Christian V symbolically charging over a
broken Swedish cavalry standard.
Dear readers, in a few weeks I head out for Copenhagen together with fellow club members Michael and Jesper, for a visit to this year’s DffCon gaming convention, where we are hosting a string of scenarios based on the Battle of Lund 1676.
For the purpose of these games I’m at the moment finishing up all the command stands.
Last week saw the Swedish King mount his horse and head out for battle – this week time has come to the King of the Danes, Christian V.
The East Danish provinces;
Skåne, Halland and Blekinge - lost in 1658.
The location of Lund can be seen on the map too.
Christian was born 1646 in the Danish controlled duchy of Schleswig. He was a prince of the House of Oldenburg, descendants of the Jellinge Dynasty (The dynasty which has been in power the longest in all European history, more than 1100 years).

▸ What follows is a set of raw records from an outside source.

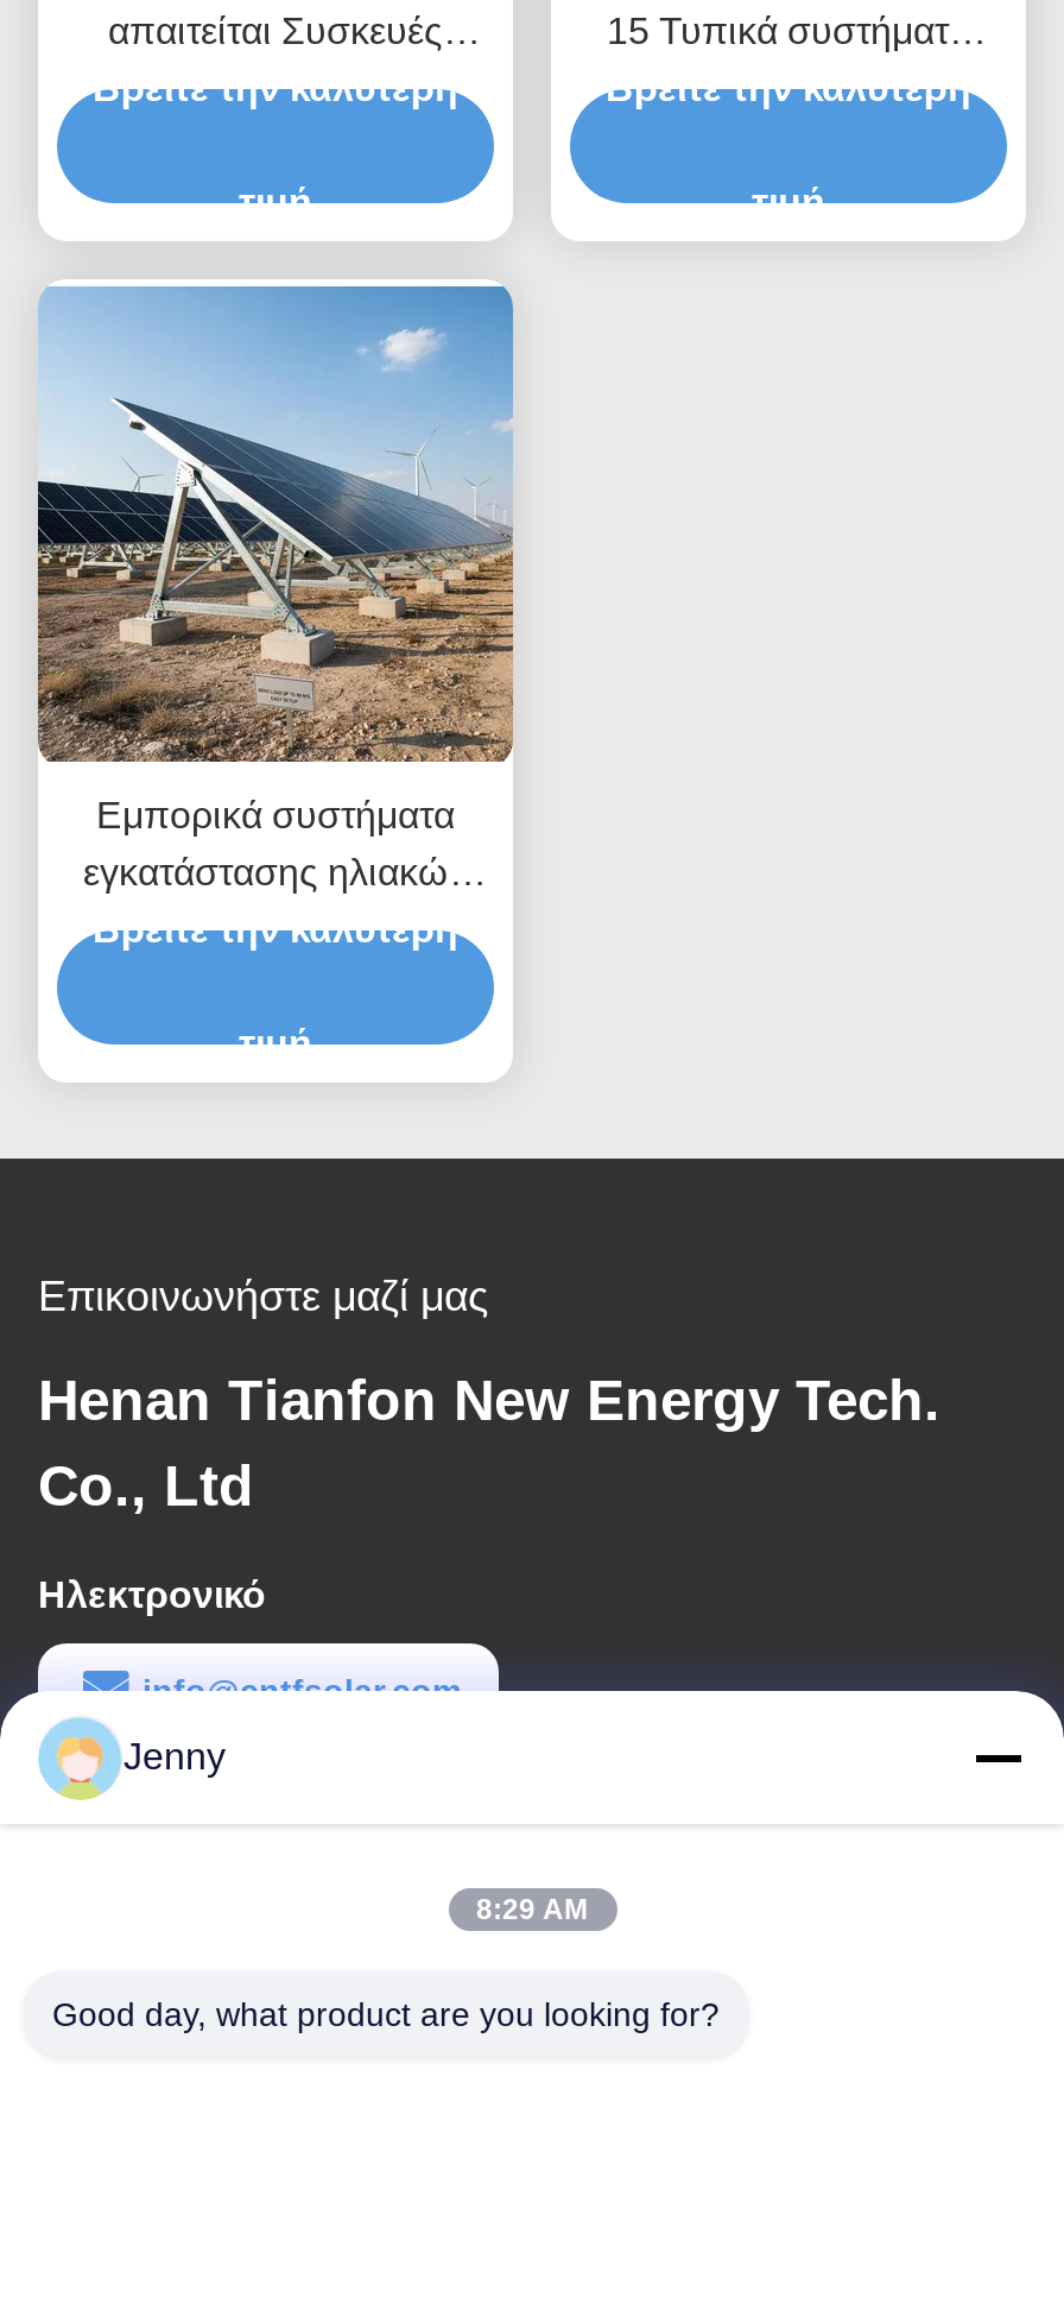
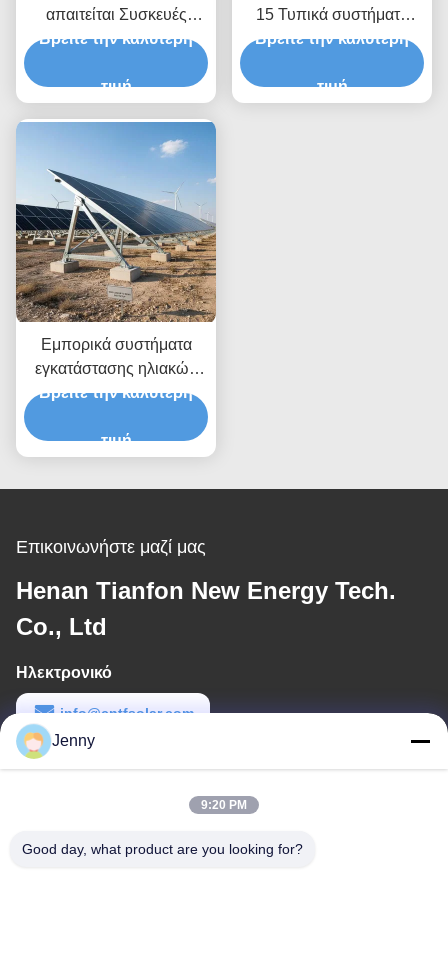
[476,1893,588,1926] 8:29 AM -> [201,798,247,812] 9:20 PM

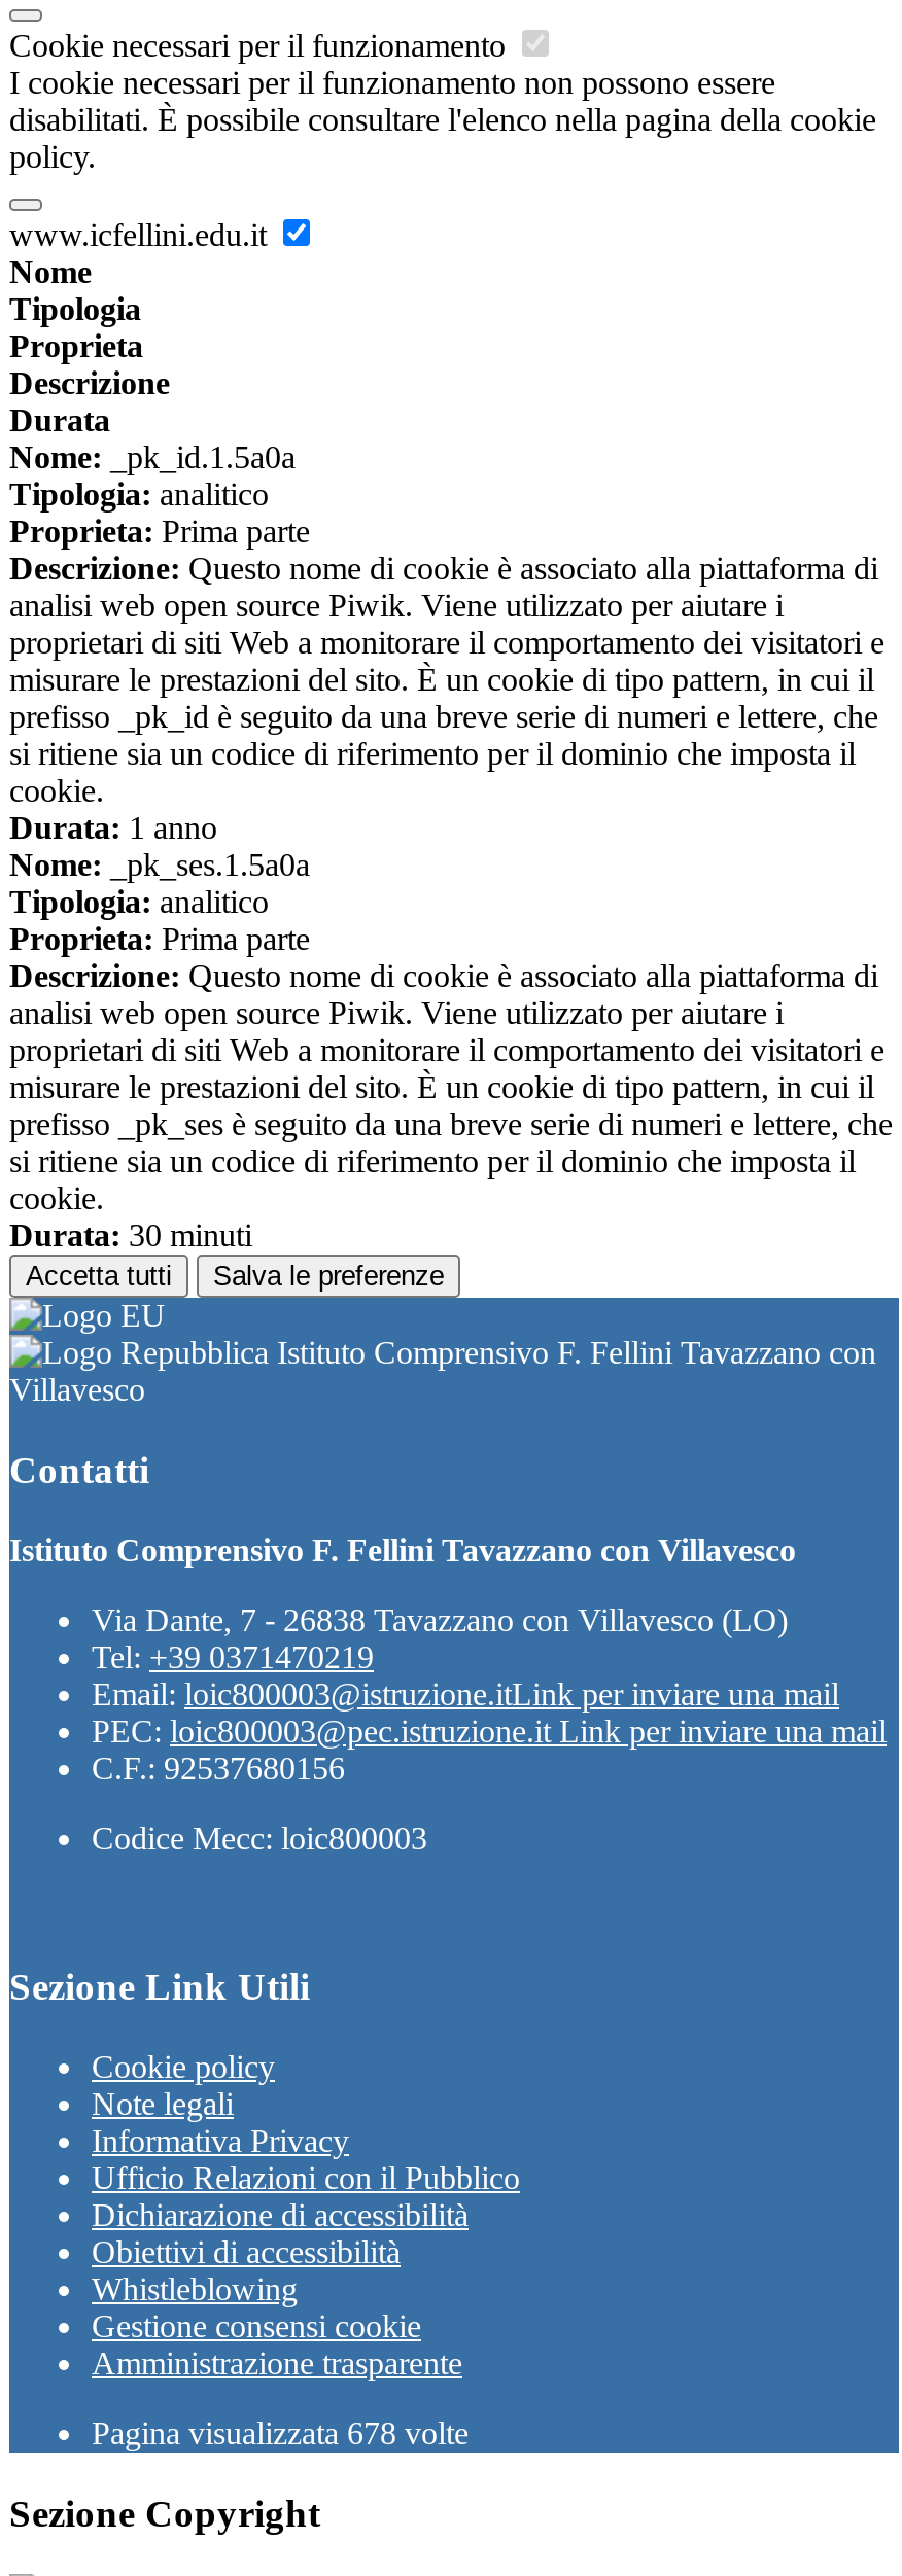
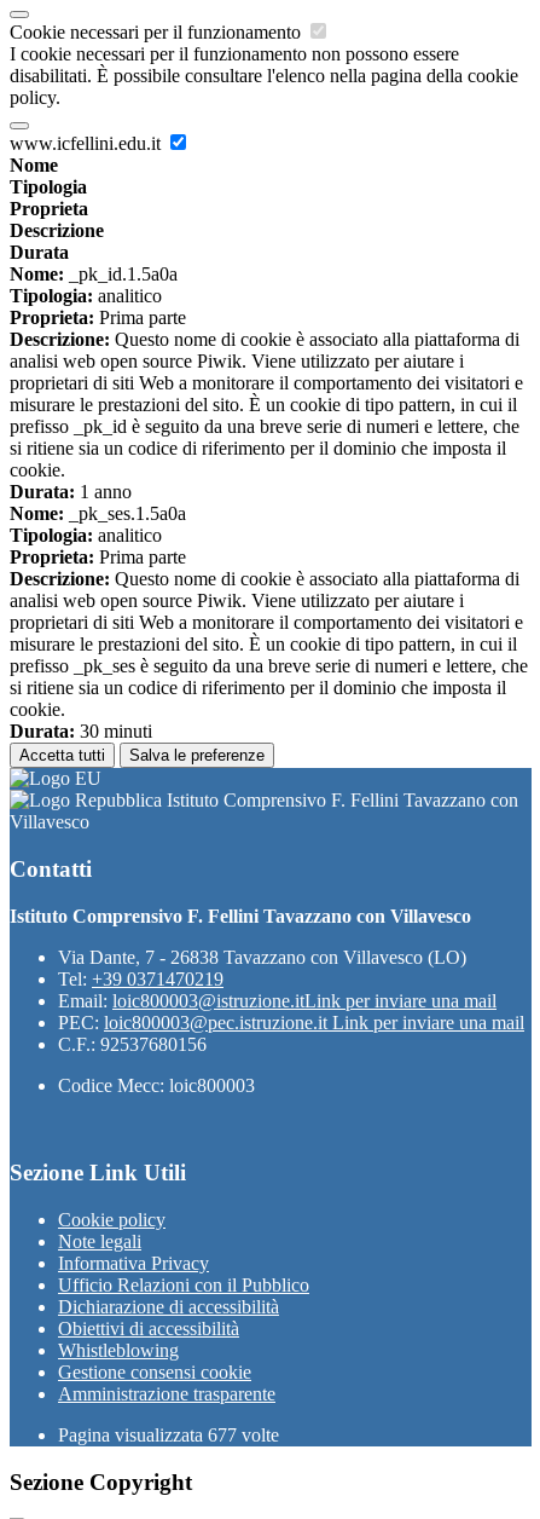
[92,2415,469,2450] Pagina visualizzata 678 volte -> [58,1425,279,1445] Pagina visualizzata 677 volte

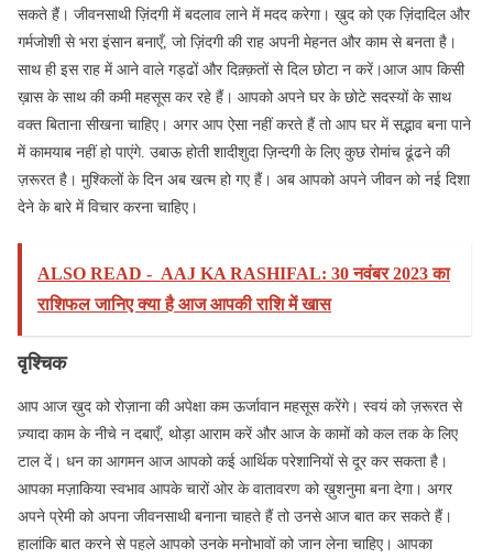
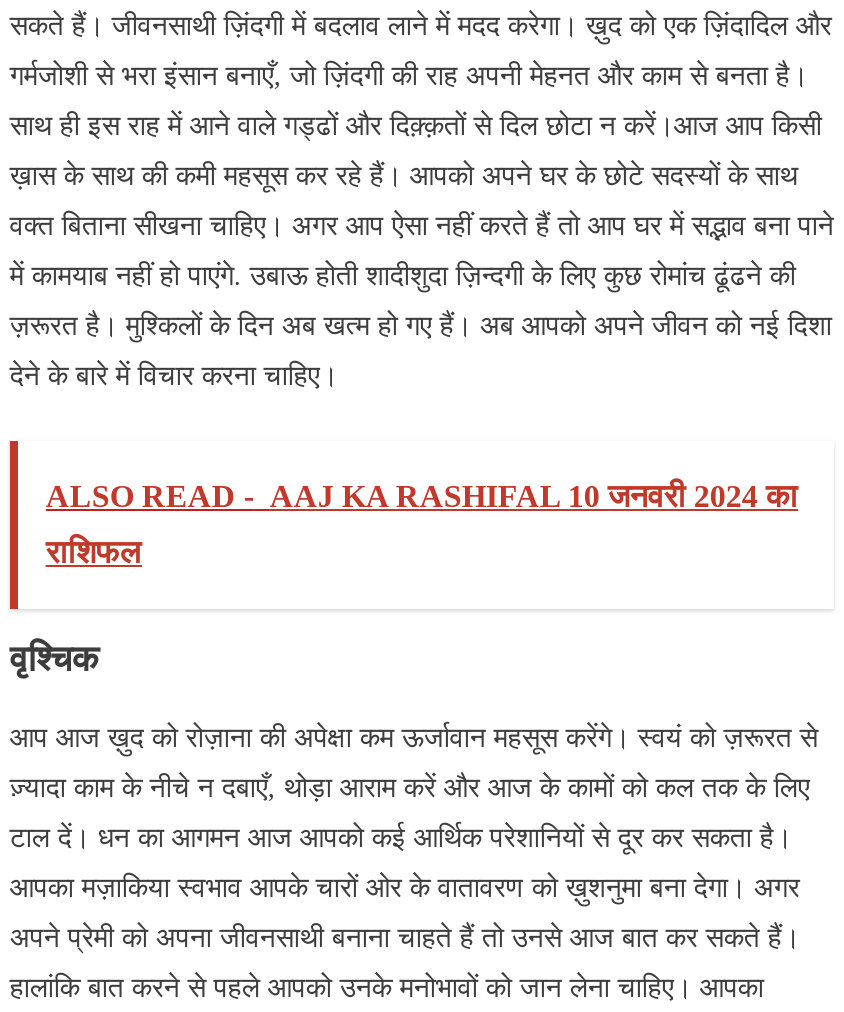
[37,264,450,283] ALSO READ - AAJ KA RASHIFAL: 30 नवंबर 2023 का -> [46,479,798,513] ALSO READ - AAJ KA RASHIFAL 10 जनवरी 2024 का
[37,295,331,314] राशिफल जानिए क्या है आज आपकी राशि में खास -> [46,535,142,569] राशिफल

Another shot of the charging king.
The figure is from NorthStars 1672-range.
Ascending to the Danish Throne in 1670, his kingdom had suffered terribly under his father, Frederik III. The economically and socially important East Danish provinces had been lost to Sweden in 1658 during the peace settlement following the ”Karl-Gustav” Wars.
This meant that not only had Denmark lost some 20% of its population, but also the strategic position as gatekeeper at Øresund, with the profitable trade taxations and most importantly its richest province of them all – Skåne (Scania).
King Christian V.
1646 - 1699.
Christian V would his entire life look across the waters from Copenhagen, eying his lost dominions in the horizon and feeling a call of destiny to take back what had been lost.
Through unintended diplomatic entanglements the opportunity arose in 1675, when France had forced Sweden to make war on Brandenburg, the ally of Denmark. Christian V declared war on Sweden, and preparations for a recapture of the eastern provinces began.
The coronation of the King in 1670.
After a successful campaign against the Swedish foothold in Germany, and the establishing the Danish naval supremacy, Christian V had the opportunity to move the war to Scania by a naval landing of his army.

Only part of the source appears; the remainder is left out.